Drama-Free RE: Top 10 Ways to Finance a Home Without All the Drama

By Tara-Nicholle Nelson, FrontDoor.com | Published: 4/14/2009

Learn from the mistakes that caused the foreclosure crisis: Let your household spending plan and a reality-based projection of your income over time dictate how much you pay for your home.

Learn from the mistakes that caused the foreclosure crisis: Let your household spending plan and a reality-based projection of your income over time dictate how much you pay for your home.

#9: Foreclosure-proof your home, before you even buy it!

The finance fear factor involved in buying a home has grown particularly intense in the aftermath of the foreclosure crisis. Seeing constant news reports about the tragic consequences of bad real estate and mortgage decisions makes it tough for buyers not to wonder, "how can I avoid that?!" If you're about to buy a home, and you've had this exact thought, you're in luck -- learn from their mistakes and position yourself to avoid foreclosure in just a few simple steps.

Think long term. Don't buy a place planning to sell it in a year. Really, you should only buy if you'll be comfortable owning the home for at least four or five years. As we've seen recently, one year you might be able to sell at top dollar in just a few days, and the next year it might take months to move the same house at a deep discount. If you plan from the outset to commit to the home for a few years, your home and loan choices will be less likely to force you into a financial crisis.

Intelligent (mortgage) design. Take charge of your mortgage choices and make sustainability your goal. Let your household spending plan and a reality-based projection of your income over time dictate how much you pay for your home. Tell your Realtor and mortgage broker how much you can spend on housing every month, rather than letting them tell you what you can afford.
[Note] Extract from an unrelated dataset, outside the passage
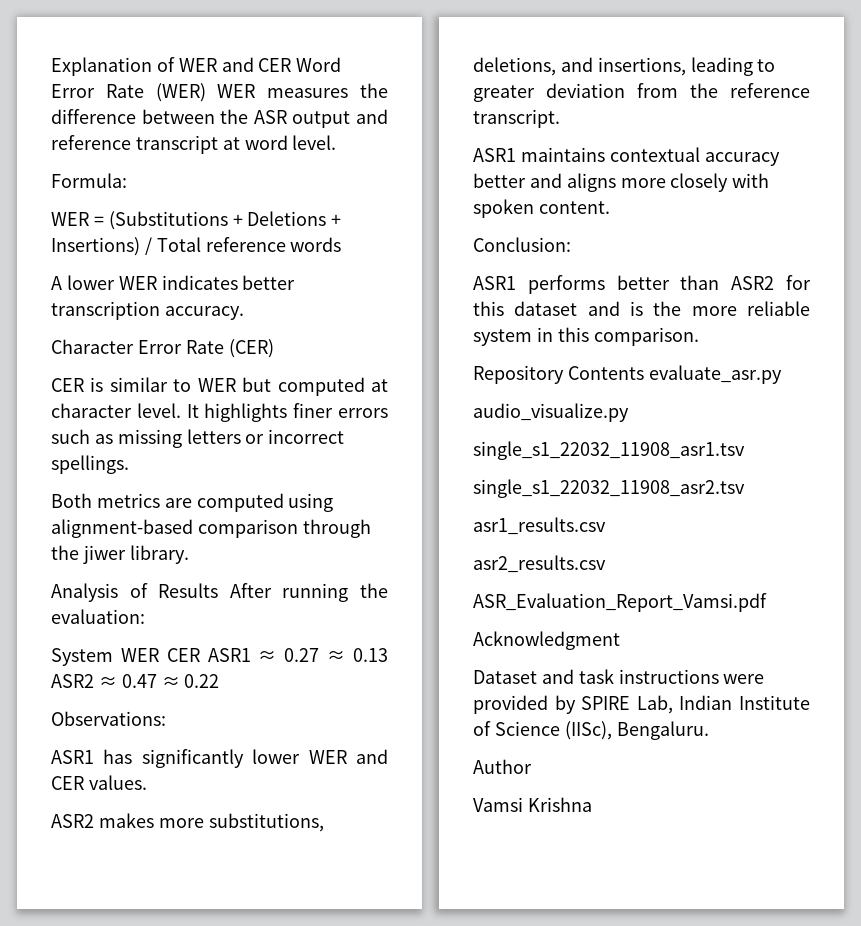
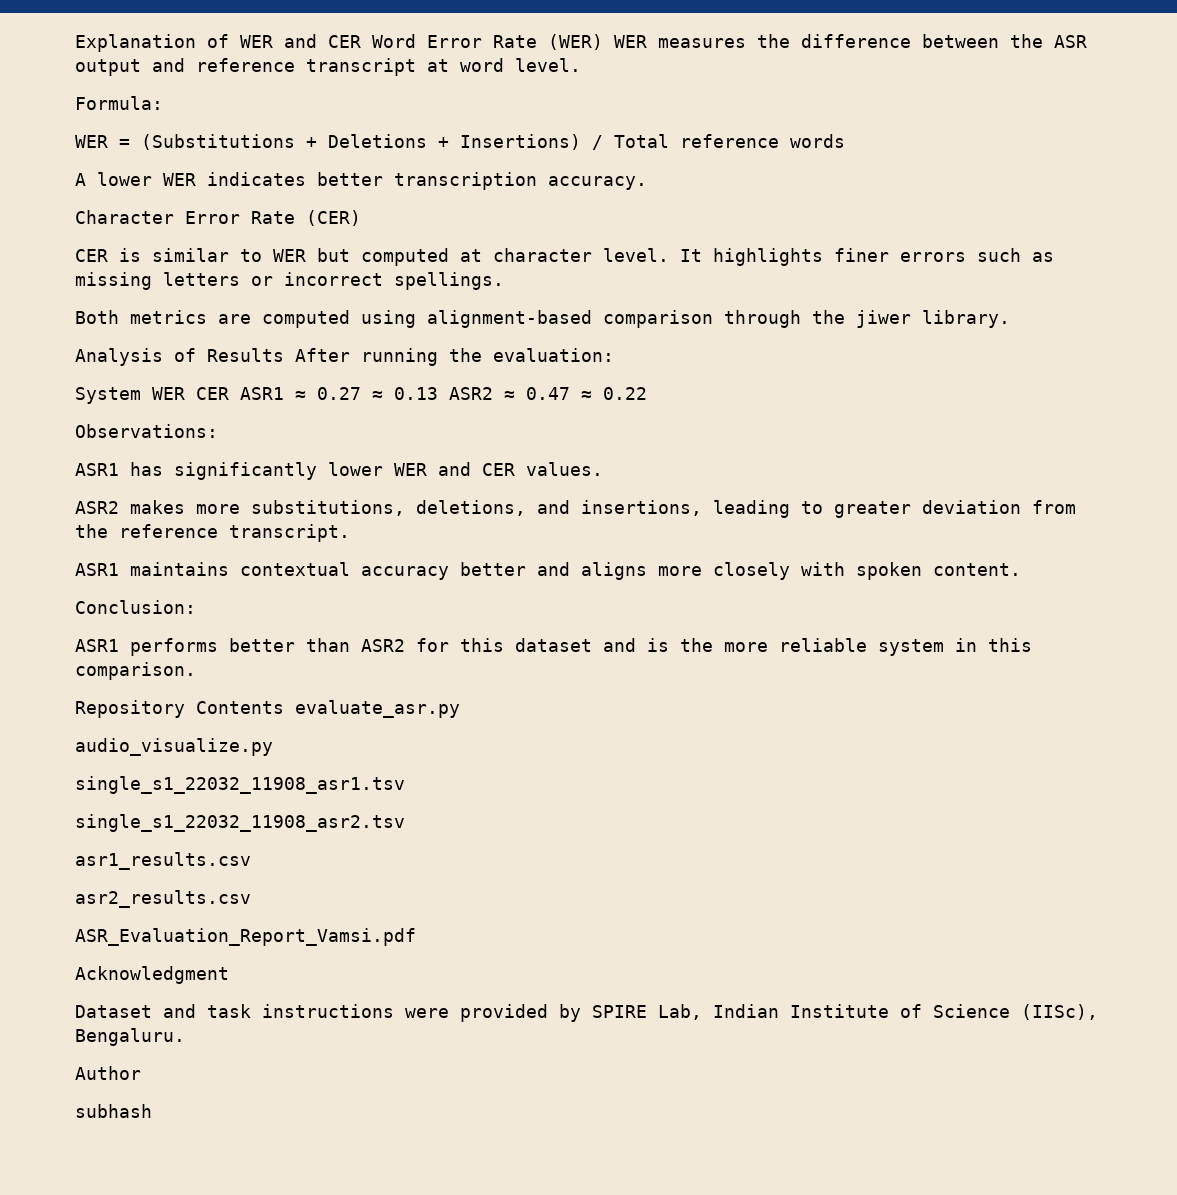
- Vamsi Krishna
+ subhash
That may mean you end up buying a lower-priced home than you qualify for, a decision many owners who have now gone through foreclosure wish they had made back when they had the choice.

Sustainability should also be your guiding force when it comes to the type of mortgage you choose -- with so many low-interest mortgages with fixed interest rates and payments available, it just doesn't make sense to take on a loan where your payment will double in a year or two (or three, for that matter)! Actually, don't make any mortgage move where your ability to hold onto your home relies on your ability to refinance your home in less than five years -- that's like betting your home on a short-term prediction of home values, and that's not a good move.

Cultivate a cushion. Saving money hasn't been a priority of American homeowners for some time now. When everyone's home was wildly appreciating, there was always cash to be had from equity lines and loans. With no real savings, though, even a temporary job loss doomed homeowners to foreclosure. To insulate your home from foreclosure, start the savings habit and shoot to create an emergency cushion of six months' mortgage payments and other living expenses.

Get a shredder. Homeowners who used their homes like ATM machines have been much more likely to end up in foreclosure. So, decide in advance to avoid frequent or excessive borrowing against the equity in your home. And arm yourself against the barrage of equity credit offers you'll get as a homeowner. Be prepared to shred the junk mail that comes before you have a chance to start daydreaming about that Bahamas cruise you could take if you just got a small equity line.

Put a Plan B in place. Income glitches due to a death in the family or a job-stopping disability lead to almost as many foreclosures as mortgage problems. Make sure all wage-earners have life and disability insurance policies in place to keep one unfortunate event from turning into a double-whammy.